Not exactly bright concepts.

The one quibble I have with the article is Prensky’s side trip to the “boredom crisis”. I’m not sure it works since kids have always been bored with school, even when it was the “bright spot”.

He should have stuck with his argument that including all these portable communications devices kids carry will improve teaching and learning.

Anyway, Prensky ends with some suggestions for school administrators the best of which is “Annouce that henceforth students will have a meaningful voice in setting all school policy regarding technology use.”.

Excellent idea. But shouldn’t we have involved our kids in the determination of all parts of their educational structure, even back during those “dark ages”?

[Thanks to Darren for the link. Go read his take on the article.]

education, technology, prensky

4 Comments Coming In From The Light

  1. sylvia martinez

    Prensky has once again taken a metaphor way past its limit and mixed it with made-up history. And once again, he’s created an adversarial relationship between “adults who don’t get it” (boo… hiss) and “kids & the enlightened few adults” (us, of course).

    What kind of silliness is it to “announce” that students will have a voice. Let’s just say “throw down the gauntlet” instead.

    Real student voice emerges in a two-way collaboration between students and adults. It takes adults who care enough to listen to youth with respect AND provide guidance into the larger world. It’s not about patronizing youth for some imagined native intelligence based on chronological age.

  2. Dave

    Boredom in schools comes from knowing that that are more fun / productive things possible, but not being able to do them. Bringing into the classroom the ‘fun’ things from outside of school is a good way to keep student interest, but eventually, using old or new things in lame ways will get boring.

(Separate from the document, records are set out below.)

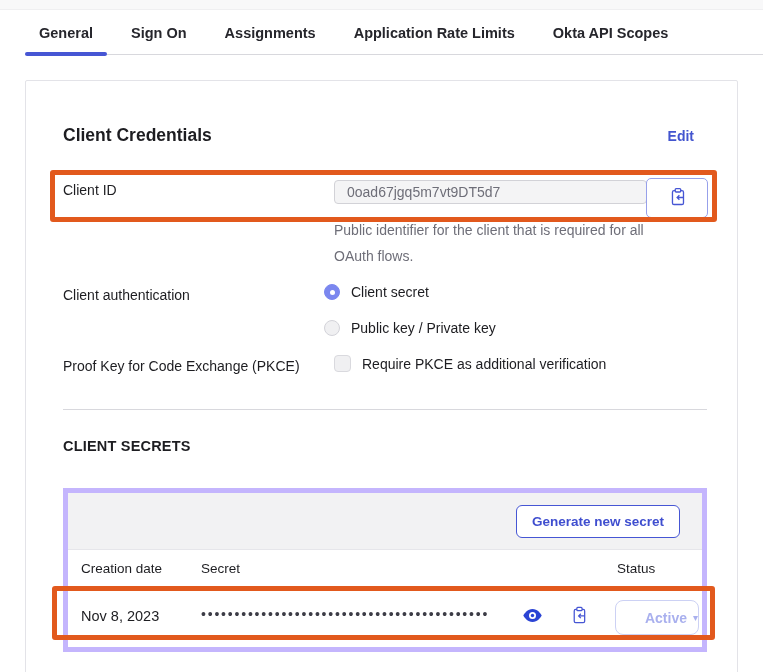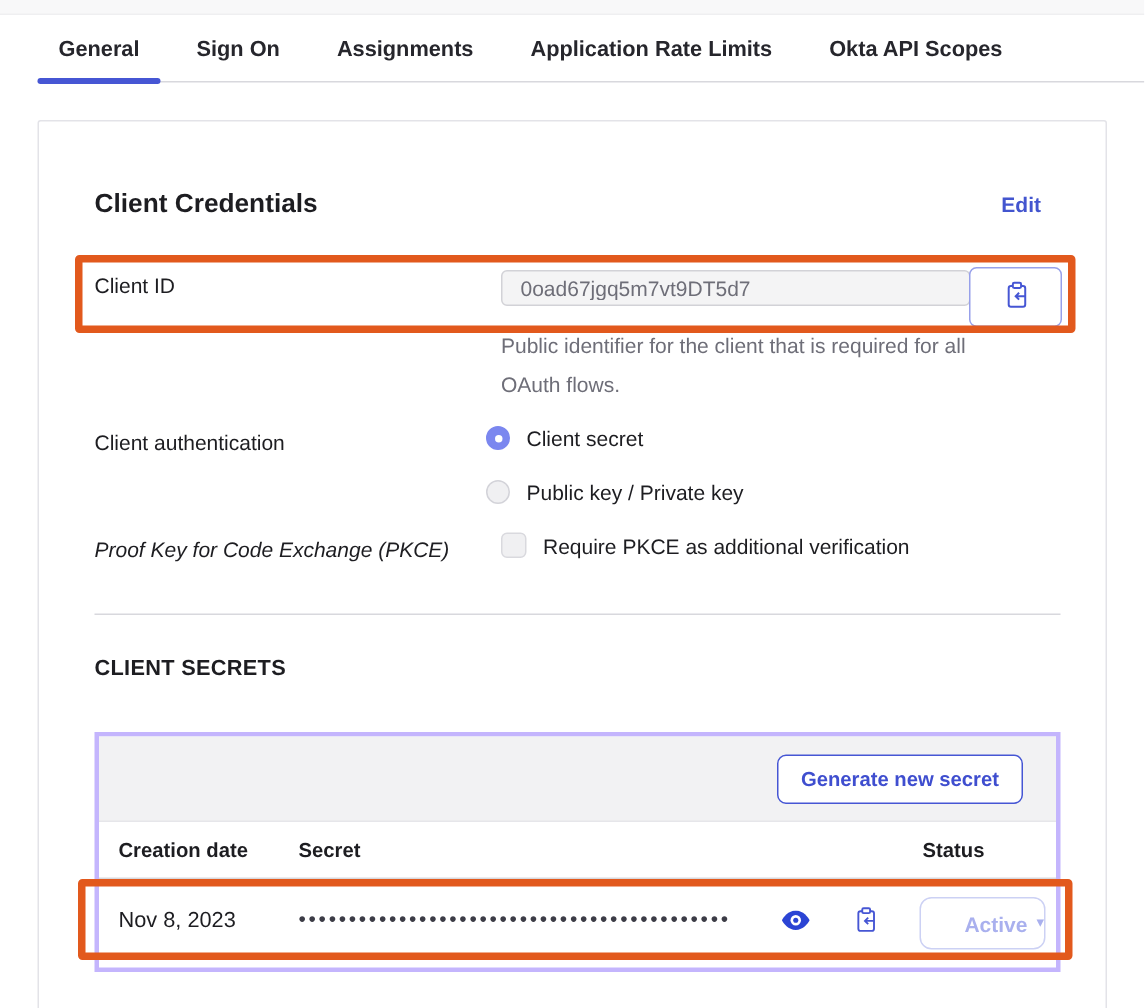"Proof Key for Code Exchange" .pkce-label { font-style: italic -> none }
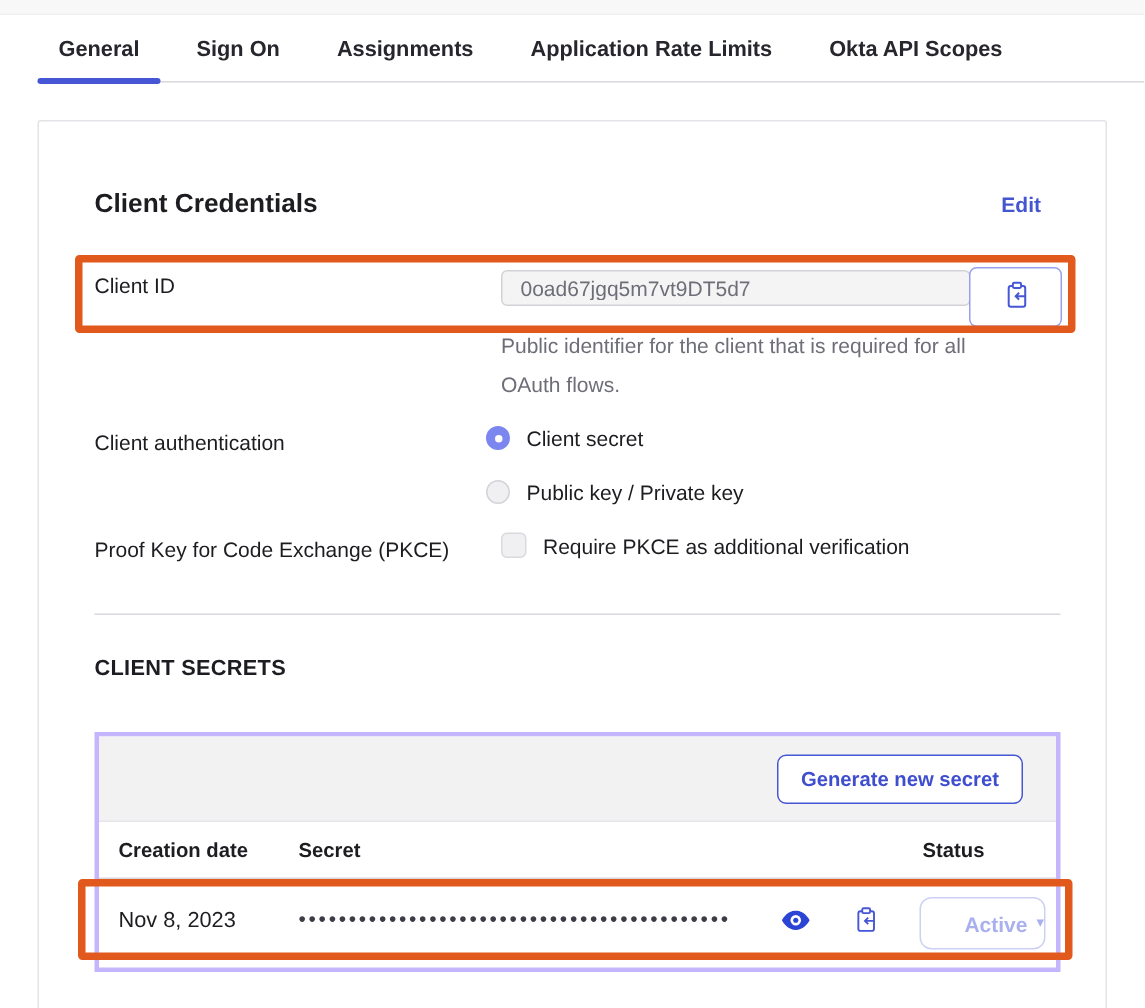"Generate new secret" .secrets-table { border: 3px solid #c4b5fd -> 5px solid #c4b5fd }
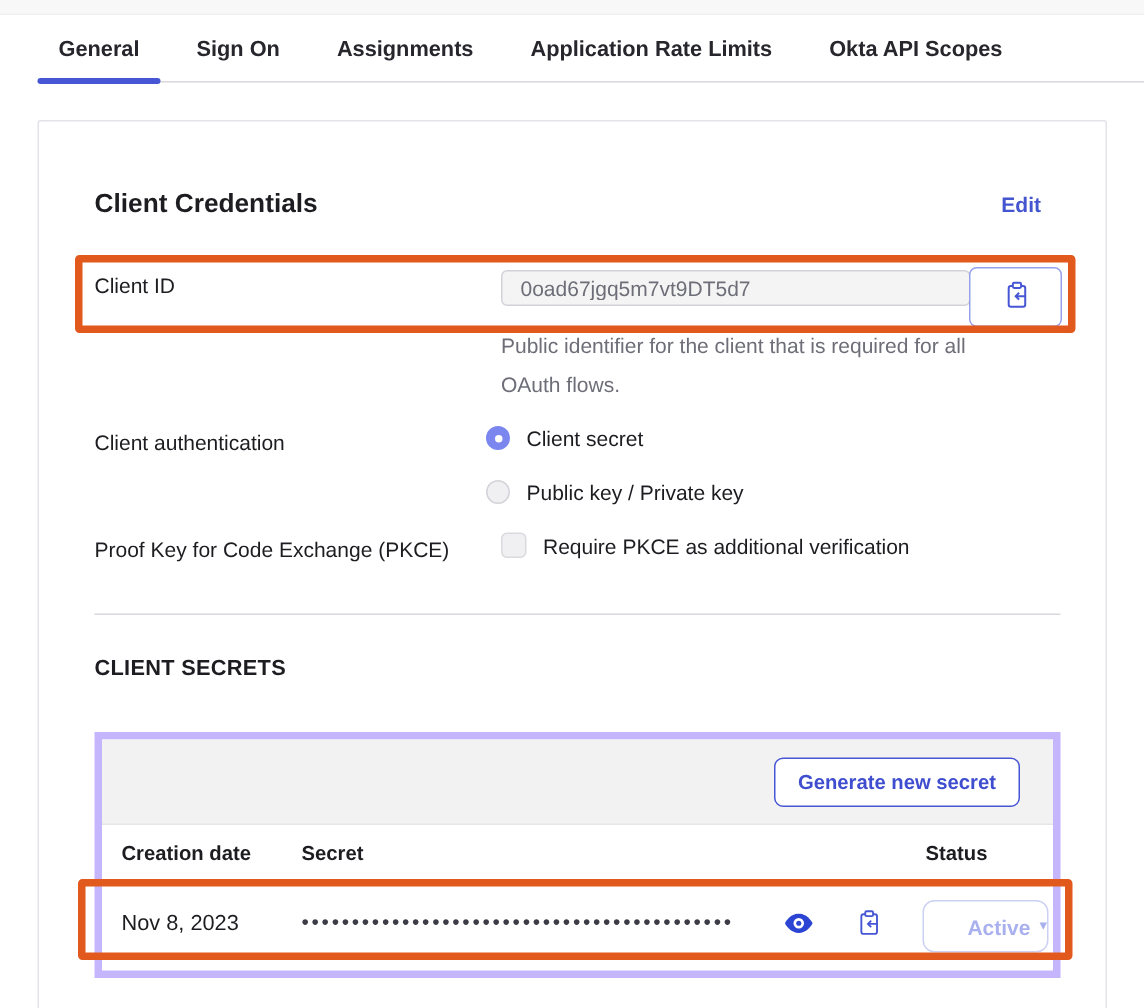"Creation date" .thead { font-weight: 700 -> 400 }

    I wish there was more exploration of teaching methods that give students more ability to self pace. Sometimes more consideration of different learning styles could help: some students need less lecture and more time for reading or hands-on.

    If I, as a student, learn well by reading the math book and doing the practice problems and can work through two lessons a day, of course I’m going to be bored when one lesson a day is lectured to me for an hour, and I’m going to be frustrated that I now have to do the practice problems at home. Or the other way — if I learn best through hands-on learning and quickly lose track of what’s going on when I’m being lectured to, of course I’m going to be bored — once I fall behind, it’s like the teacher is speaking jibberish.

  3. Betty

    Boredom in school also comes when teachers are instructed to follow the same lesson plan designs. An example of this is when we were required to use thinking maps with every lesson. I think I learned to dislike the maps as much as my students did.

  4. mlu

    There is light, and then there is light. I don’t find today’s students to be all that enlightened, though they are certainly plugged in. Indeed, at times they seem denizens of a new electronic dark age, hardly aware of civilization at all, barely articulate, preoccupied with the incessant buzz of triviality, and quite distracted by hedonistic impulses.

    Last year writing in Policy Review Peter Berkowitz, observed:

    Literature calls for calm, reflection, and the ability to be alone with oneself, but the telecommunications revolution, proceeding from telegraph and telephone through radio and film to TV, cassette tapes, video, CDs, DVDs, email, Internet, cell phones, instant messaging, and podcasting, enables us to surround ourselves with an endless flow of entertaining stimulation that serves as a buffer between us and our thoughts. Literature depends on the willingness to linger over a phrase, to luxuriate in an image, to peruse a passage again and again, but information-age inundation by the written and spoken word encourages gluttony for, rather than pleasure in, words.